Ela era uma menina inteligente, agradável e sempre tinha palavras carinhosas para todos. Embora eu desconfiasse que ela pudesse gostar de garotas também, nunca me abri ou a interpelei. Era extremamente proibido, lembram? Luíza não me atraía sexualmente, contudo eu a admirava pela sua capacidade de verter bondade em seus gestos e palavras.
Um dia estávamos em poucos alunos, pois havia começado os jogos bimestrais. Todo fim de bimestre, os professores de educação física faziam um fechamento com jogos da modalidade que tinham dado ao longo daquele período. A maioria estava vendo os jogos, ou participando deles. Naquele dia eu não estava competindo por ser futebol masculino. Não era muito de meu interesse, embora meu namorado estivesse lá.
Assistíamos ao longe e entre olhadas aos jogos e conversas surgiu o tema de “o que vai fazer quando terminar o ano?” e as poucas pessoas contavam o que fariam. Luíza baixou a cabeça um pouco triste e ficou muda.

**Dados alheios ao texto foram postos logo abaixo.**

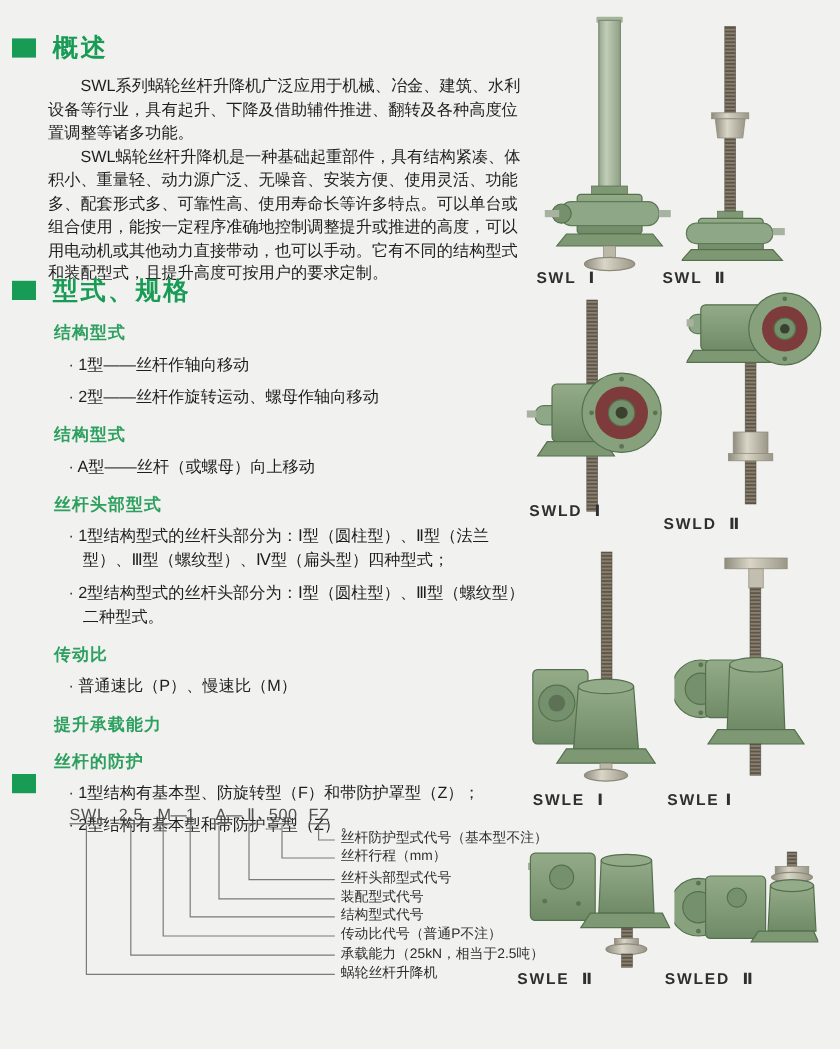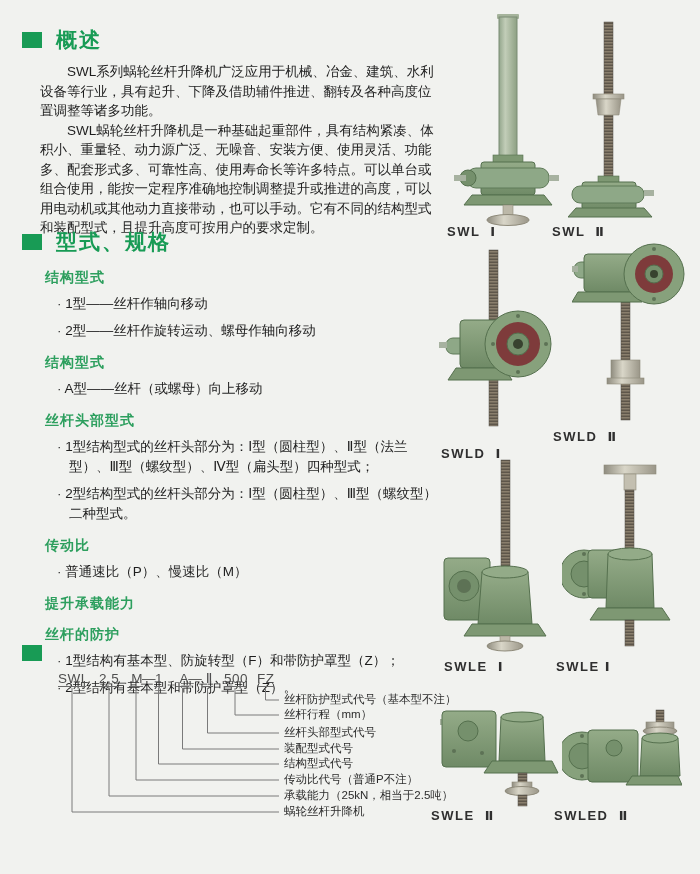--- a/index.html
+++ b/index.html
@@ -3,21 +3,21 @@
 <meta charset="utf-8">
 <style>
   html,body{margin:0;padding:0;}
   body{
     width:700px;height:874px;position:relative;overflow:hidden;
     background:#f1f2ef;
     font-family:"Liberation Sans","DejaVu Sans",sans-serif;
     color:#1e1e1e;
   }
   .sec{position:absolute;left:0;width:444px;}
-  .sec-head{display:flex;align-items:center;margin-left:22px;}
+  .sec-head{display:flex;align-items:center;margin-left:10px;}
   .sq{width:20px;height:16px;background:#189b55;margin-right:14px;flex:0 0 auto;}
   .sec-title{font-size:21px;font-weight:bold;color:#189b55;letter-spacing:2px;}
   .para{width:398px;margin:8px 0 0 40px;font-size:13.5px;line-height:19.5px;text-indent:2em;}
   .group-head{margin:13px 0 0 45px;font-size:14px;font-weight:bold;color:#2d9f5e;letter-spacing:1px;}
   .item{width:372px;margin:7px 0 0 57px;padding-left:12px;text-indent:-12px;font-size:13.5px;line-height:20px;}
   .item::before{content:"· ";color:#333;}
   
   .diagram{position:relative;margin:10px 0 0 30px;width:412px;height:170px;}
   .code-part{position:absolute;top:0;height:15px;line-height:15px;font-size:13.5px;color:#4e4e4e;
     text-align:right;border-bottom:1.5px solid #6a6a6a;letter-spacing:0.5px;}
@@ -175,21 +175,21 @@
     <circle cx="80" cy="96" r="33" fill="#87a17c" stroke="#55704e"></circle>
     <circle cx="80" cy="96" r="22" fill="#7e3b3b"></circle>
     <circle cx="80" cy="96" r="11" fill="#75906c" stroke="#55704e"></circle>
     <circle cx="80" cy="96" r="5" fill="#38422f"></circle>
     <circle cx="80" cy="68" r="2" fill="#5d7255"></circle>
       <circle cx="80" cy="124" r="2" fill="#5d7255"></circle>
     <circle cx="108" cy="96" r="2" fill="#5d7255"></circle>
       <circle cx="55" cy="96" r="2" fill="#5d7255"></circle>
   </svg>
 </div>
-<div class="product-label" style="left:441px;top:446px">SWLD  Ⅰ</div>
+<div class="product-label" style="left:441px;top:418px">SWLD  Ⅰ</div>
 
 <div class="product" style="left:572px;top:240px">
   <svg width="115" height="190">
     <rect x="49" y="50" width="9" height="130" fill="url(#thr)" stroke="#55504a" stroke-width="0.5"></rect>
     <rect x="2" y="22" width="36" height="16" rx="7" fill="#8ea887" stroke="#5f7a58"></rect>
     <rect x="0" y="26" width="6" height="6" fill="#a7b2a0"></rect>
     <rect x="12" y="14" width="52" height="38" rx="4" fill="url(#boxg)" stroke="#55704e"></rect>
     <path d="M6 52 H62 L70 62 H0 Z" fill="#7e9873" stroke="#55704e"></path>
     <circle cx="82" cy="34" r="30" fill="#87a17c" stroke="#55704e"></circle>
     <circle cx="82" cy="34" r="19" fill="#7e3b3b"></circle>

Essa ação não passou despercebida por mim e perguntei o que havia acontecido.
— Não sei responder o que farei, porque não consigo me ver com quinze anos.
— Como assim, não consegue se ver com quinze anos?

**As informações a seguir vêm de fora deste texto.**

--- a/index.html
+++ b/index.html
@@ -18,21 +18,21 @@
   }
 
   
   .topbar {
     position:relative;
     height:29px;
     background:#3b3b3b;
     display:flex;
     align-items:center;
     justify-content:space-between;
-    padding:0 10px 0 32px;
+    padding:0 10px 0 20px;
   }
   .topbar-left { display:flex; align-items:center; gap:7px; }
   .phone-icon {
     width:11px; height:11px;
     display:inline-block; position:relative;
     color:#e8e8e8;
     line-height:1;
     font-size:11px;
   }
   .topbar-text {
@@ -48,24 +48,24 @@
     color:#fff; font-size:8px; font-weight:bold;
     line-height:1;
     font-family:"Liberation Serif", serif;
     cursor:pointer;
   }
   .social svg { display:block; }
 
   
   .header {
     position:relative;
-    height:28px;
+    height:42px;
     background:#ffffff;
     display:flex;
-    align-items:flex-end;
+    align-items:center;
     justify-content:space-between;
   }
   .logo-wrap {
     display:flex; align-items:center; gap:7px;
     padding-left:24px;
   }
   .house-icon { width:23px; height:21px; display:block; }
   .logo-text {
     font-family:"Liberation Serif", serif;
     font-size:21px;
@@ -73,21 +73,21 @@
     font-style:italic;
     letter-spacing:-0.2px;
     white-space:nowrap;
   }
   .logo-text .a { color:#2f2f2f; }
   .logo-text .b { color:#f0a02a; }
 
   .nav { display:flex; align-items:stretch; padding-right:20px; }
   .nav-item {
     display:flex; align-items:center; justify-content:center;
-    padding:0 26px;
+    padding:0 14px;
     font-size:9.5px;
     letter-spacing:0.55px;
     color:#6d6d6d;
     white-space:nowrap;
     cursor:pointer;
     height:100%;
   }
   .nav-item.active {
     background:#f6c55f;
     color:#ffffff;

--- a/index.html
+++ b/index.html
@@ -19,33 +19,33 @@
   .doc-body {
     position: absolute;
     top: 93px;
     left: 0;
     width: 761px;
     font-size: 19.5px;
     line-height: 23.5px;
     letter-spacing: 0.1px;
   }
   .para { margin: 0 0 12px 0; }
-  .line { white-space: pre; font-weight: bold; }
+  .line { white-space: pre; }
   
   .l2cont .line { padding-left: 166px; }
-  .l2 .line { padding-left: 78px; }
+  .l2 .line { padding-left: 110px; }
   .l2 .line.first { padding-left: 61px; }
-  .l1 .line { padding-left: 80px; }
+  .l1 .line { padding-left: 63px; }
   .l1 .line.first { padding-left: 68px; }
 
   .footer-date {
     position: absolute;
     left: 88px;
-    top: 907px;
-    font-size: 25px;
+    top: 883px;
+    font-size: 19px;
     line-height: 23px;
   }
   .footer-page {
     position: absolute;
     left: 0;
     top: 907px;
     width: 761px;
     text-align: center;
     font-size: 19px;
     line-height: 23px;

Perguntei sem compreender o que ela dizia.
— No final do ano faço quinze anos, mas tudo fica um branco. Por isso não consigo responder sobre o que farei quando terminar o ano.

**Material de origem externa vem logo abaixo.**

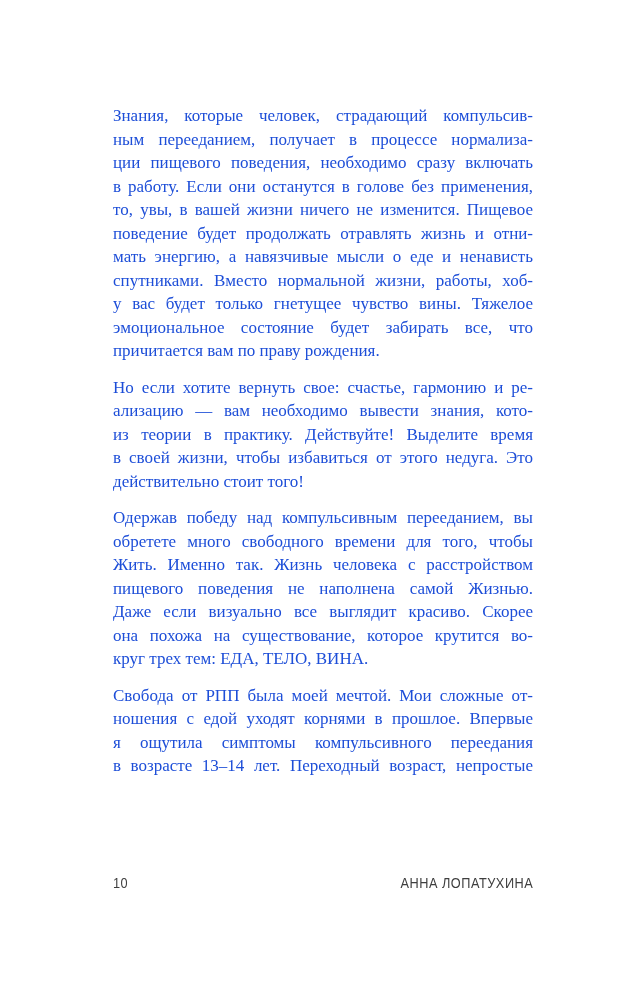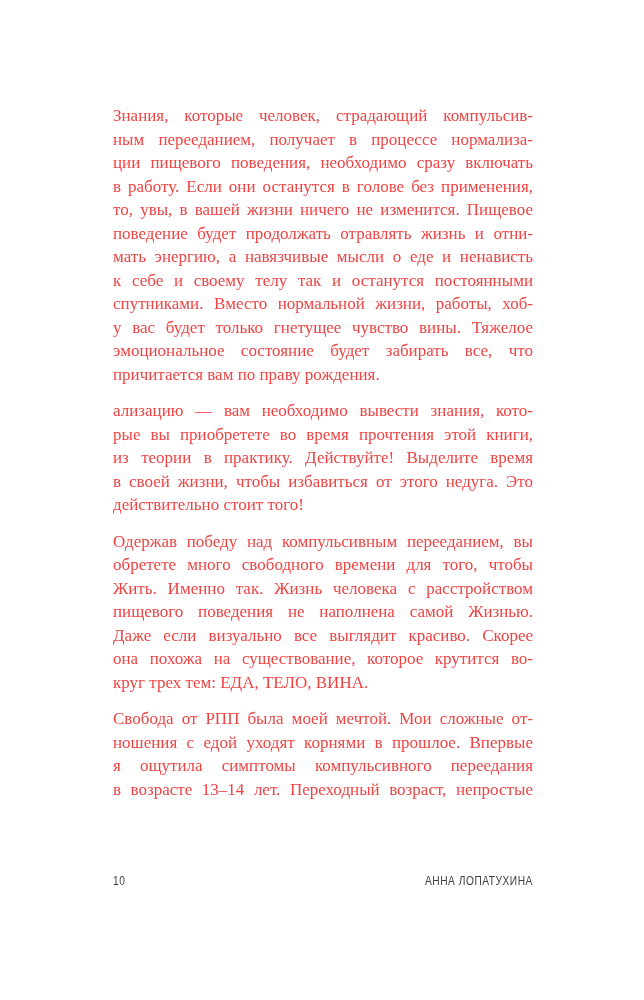--- a/index.html
+++ b/index.html
@@ -40,58 +40,57 @@
   }
   .footer {
     position: absolute;
     left: 113px;
     top: 874px;
     width: 420px;
     display: flex;
     justify-content: space-between;
     align-items: flex-end;
     font-family: "Liberation Sans", sans-serif;
-    font-size: 12px;
+    font-size: 15px;
     color: #3e3e3e;
     letter-spacing: 0.6px;
   }
   .page-num {
     display: inline-block;
     transform: scaleX(0.85);
     transform-origin: left center;
   }
   .author {
     display: inline-block;
     transform: scaleX(0.85);
     transform-origin: right center;
     white-space: pre;
   }
 </style>
 </head>
 <body>
 
 <div class="page" style="background: rgb(255, 255, 255);">
-  <div class="text-block" id="paragraphs" style="color: #ef4444;">
+  <div class="text-block" id="paragraphs" style="color: #1d4ed8;">
       <p class="para">
         <span class="line">Знания, которые человек, страдающий компульсив-</span>
         <span class="line">ным перееданием, получает в процессе нормализа-</span>
         <span class="line">ции пищевого поведения, необходимо сразу включать</span>
         <span class="line">в работу. Если они останутся в голове без применения,</span>
         <span class="line">то, увы, в вашей жизни ничего не изменится. Пищевое</span>
         <span class="line">поведение будет продолжать отравлять жизнь и отни-</span>
         <span class="line">мать энергию, а навязчивые мысли о еде и ненависть</span>
-        <span class="line">к себе и своему телу так и останутся постоянными</span>
         <span class="line">спутниками. Вместо нормальной жизни, работы, хоб-</span>
         <span class="line">у вас будет только гнетущее чувство вины. Тяжелое</span>
         <span class="line">эмоциональное состояние будет забирать все, что</span>
         <span class="line endline">причитается вам по праву рождения.</span>
       </p>
       <p class="para">
+        <span class="line">Но если хотите вернуть свое: счастье, гармонию и ре-</span>
         <span class="line">ализацию — вам необходимо вывести знания, кото-</span>
-        <span class="line">рые вы приобретете во время прочтения этой книги,</span>
         <span class="line">из теории в практику. Действуйте! Выделите время</span>
         <span class="line">в своей жизни, чтобы избавиться от этого недуга. Это</span>
         <span class="line endline">действительно стоит того!</span>
       </p>
       <p class="para">
         <span class="line">Одержав победу над компульсивным перееданием, вы</span>
         <span class="line">обретете много свободного времени для того, чтобы</span>
         <span class="line">Жить. Именно так. Жизнь человека с расстройством</span>
         <span class="line">пищевого поведения не наполнена самой Жизнью.</span>
         <span class="line">Даже если визуально все выглядит красиво. Скорее</span>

Eu ficava cada vez mais confusa e me sentei ao lado dela e de repente, vi que as outras pessoas haviam se afastado para ver o jogo, pois nossa turma tinha feito um gol. Ficamos sozinhas.
— Luíza, como isso é possível? Faltam só três meses para o fim do ano. É só você imaginar o que quer fazer depois.
— Eu não sei explicar, Carolina. É uma coisa estranha. Toda vez que tento imaginar, minha mente fica em branco. Eu não sei o que é isso.
Aquilo me angustiou deverasmente, mas como todo adolescente, com o tempo esqueci do fato. O tempo foi passando, o meu namoro ficava mais firme e Miguel perguntou por que não o levava para conhecer minha família. Eu não queria. Apresentá-lo à minha família era um sinal de compromisso maior e a possibilidade me deixava nervosa.
Enfim, o fim do ano chegou e com ele o último dia de aula. Também era o dia de quem se inscreveu no vestibular pegar o cartão de confirmação das provas. Lembrem-se, estamos falando de quase quarenta anos atrás e não existia computador, notebook, smartphones… tudo era analógico e como tal, tínhamos que ir aos postos de inscrição pegar o cartão pessoalmente.
Como muitos fariam o vestibular, marcamos o último encontro da turma no horto municipal para passarmos a tarde juntos. Miguel iria direto para lá e eu me encontraria com eles depois de passar no posto de inscrição.
Era verão e o sol estava a pino. Eu tinha saído do colégio, depois de lanchar e ido para o posto. Havia uma fila enorme que virava o quarteirão. Fiquei irritada, pois sabia que não sairia de lá antes das três horas da tarde e meus amigos tinham marcado as duas. Para uma adolescente era demais.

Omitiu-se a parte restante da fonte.